By Roberta Nichols, Special to the Independent
Where her art was once flat and one dimensional, recovering anorexic Nansea Williams returns to Laguna Beach’s Sawdust Art Festival this summer with three-dimensional work, a visual expression of how much her life has changed.
Prior to treatment, Williams’ friends described her as a vacant shell, unable to focus on the present. Now, she sees the world as three-dimensional and full of life. For the first time in years she feels fully present and alive, and the vibrancy of her art in Booth #401 reflects that change.

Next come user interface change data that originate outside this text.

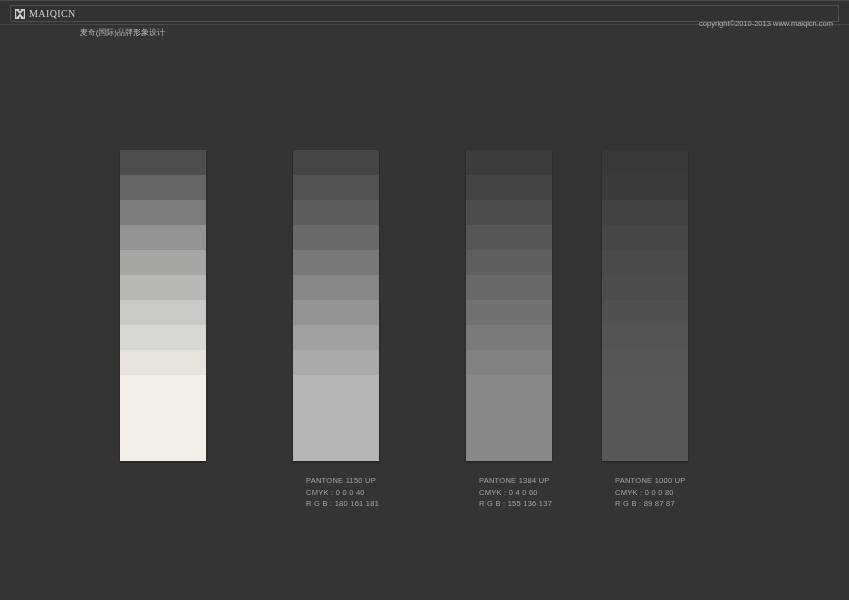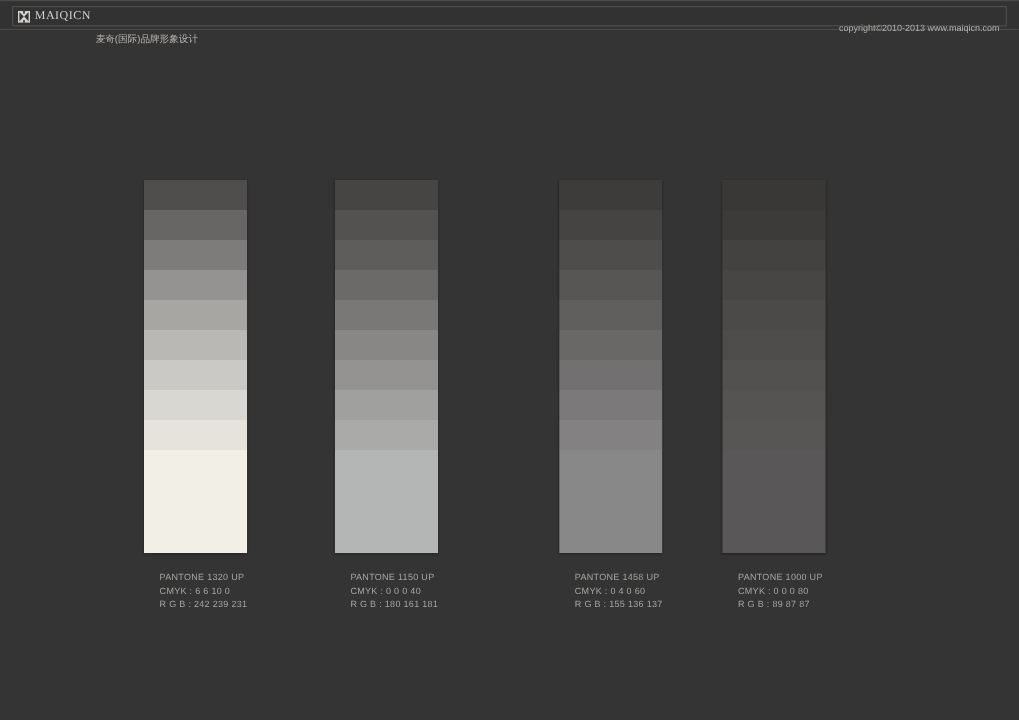"PANTONE 1320 UP" div.caption { html: <div> <div>PANTONE 1320 UP</div> <div>CMYK : 6 6 10 0</div> <div>R G B : 242 239 231</div> </div> -> none }
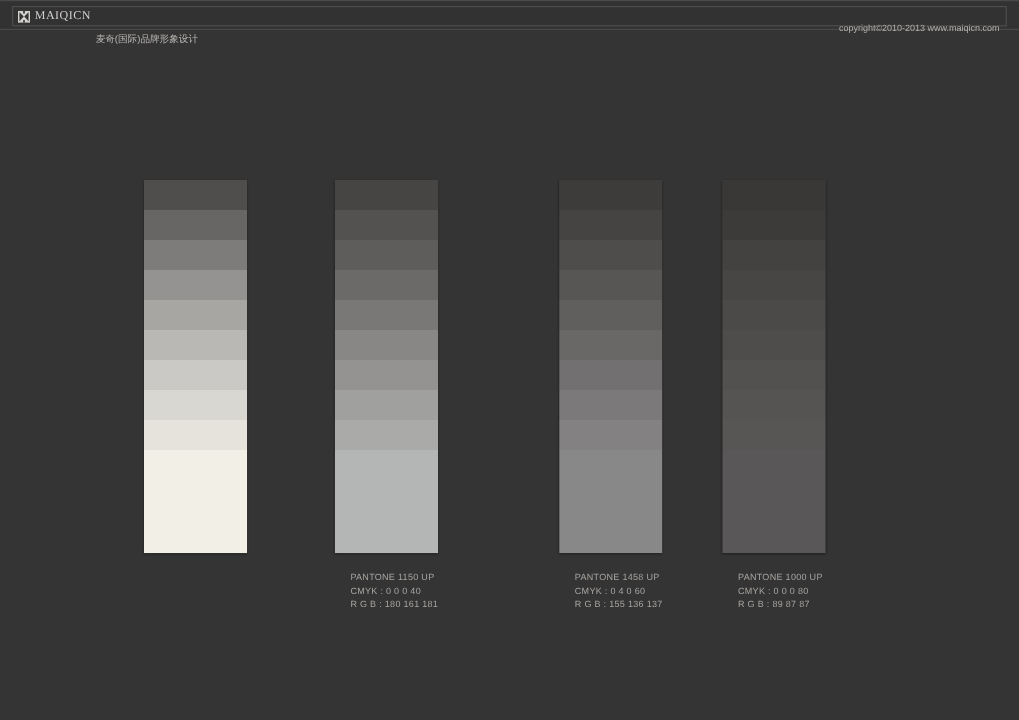"PANTONE 1150 UP" div.swatch-col { left: 279px -> 293px }
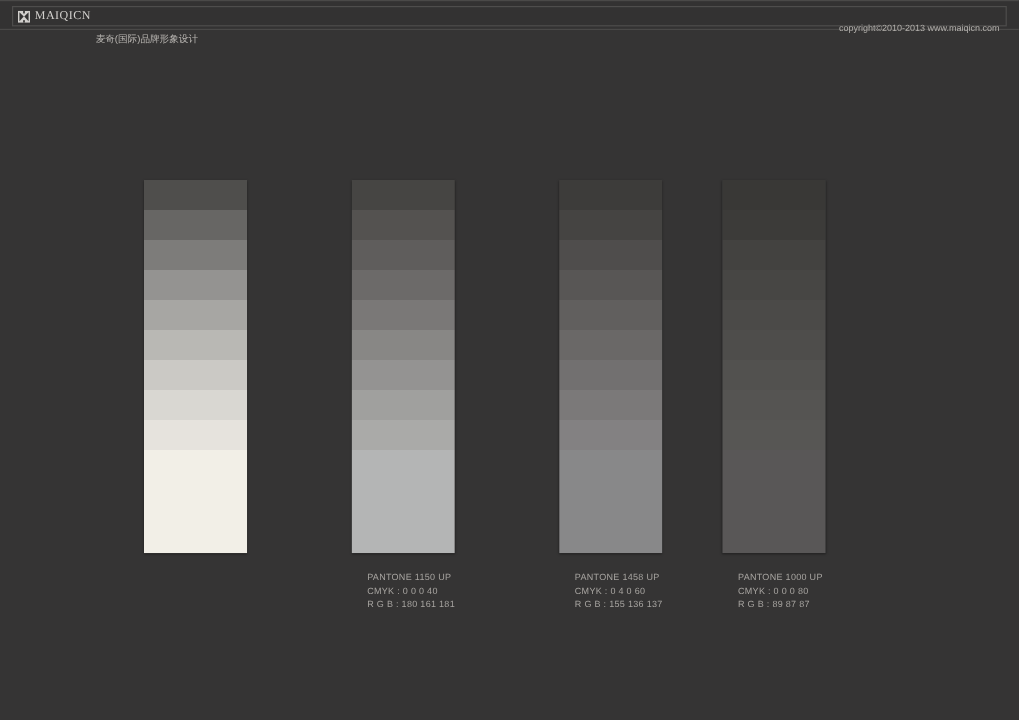"PANTONE 1458 UP" div { text: 1458 -> 1384 }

She almost didn’t make it through last summer’s festival. After a series of illnesses left her weak and underweight, she became so frail she could hardly walk. Her family invited a visit to recuperate in Florida, but she stubbornly refused to go until she had finished out the summer.
Once the festival ended, she was hospitalized again. Weighing 99 pounds and barely able to get out of bed, Williams managed to pack a few things, board a plane, and fly east to get the help she needed.
Unbeknownst to Williams, her family already was researching treatment options. They suspected anorexia was to blame for her unending illnesses and severe weight loss. Williams had struggled with anorexia since the age of 17 growing up in Madera, Calif., but she didn’t understand or fully acknowledge the life threatening disease that literally consumed her for 25 years. She enjoyed feeling skinny.
“The scariest thing was that I knew I was killing myself by slow suicide. I was at war with myself and I didn’t know which part of me would win.”
Last summer, she got by on 200 to 400 calories a day, about the equivalent of a medium order of McDonald’s fries. Williams, a Laguna resident since 2007, describes herself as having “no quality of life,” due to chronic nausea, a lack of energy and the inability to even walk on the beach.
Last October, she entered Renfrew Center, a residential eating disorder facility in Coconut Creek, Fla. She didn’t know the level of surrender expected. Meals are monitored. Patients are chaperoned for an hour after each meal so they cannot induce vomiting. Eating more than she was accustomed to made her feel physically sick. Her organs hurt as they began to repair the damage wrought by malnourishment. She wanted out.
By her third week in treatment, she started to feel better. Williams realized her own role in causing her illness, but still hated seeing her body expand. As pain ebbed, creativity emerged. She started making wire flowers for fellow patients or coloring pictures to whoever needed a smile.
After five months in treatment, Williams knows her disease will always be lurking nearby. For now, she turns her thoughts elsewhere, mostly to art.
Her new line is called “Bloom,” and it was created in honor of girls who struggle with life-threatening eating disorders and bloom on a journey to reach the top.
She knows her own story might have ended at an early age, like that of a Renfrew friend, Kate, 32, among the 20 percent of anorexia sufferers who die prematurely from complications related to their eating disorder.
Kate’s death underscores Williams’ desire to tell her own story to help others get the treatment they need.
Roberta Nichols, a communications consultant based in Chaska, Minn., is a long-time friend of the Williams family.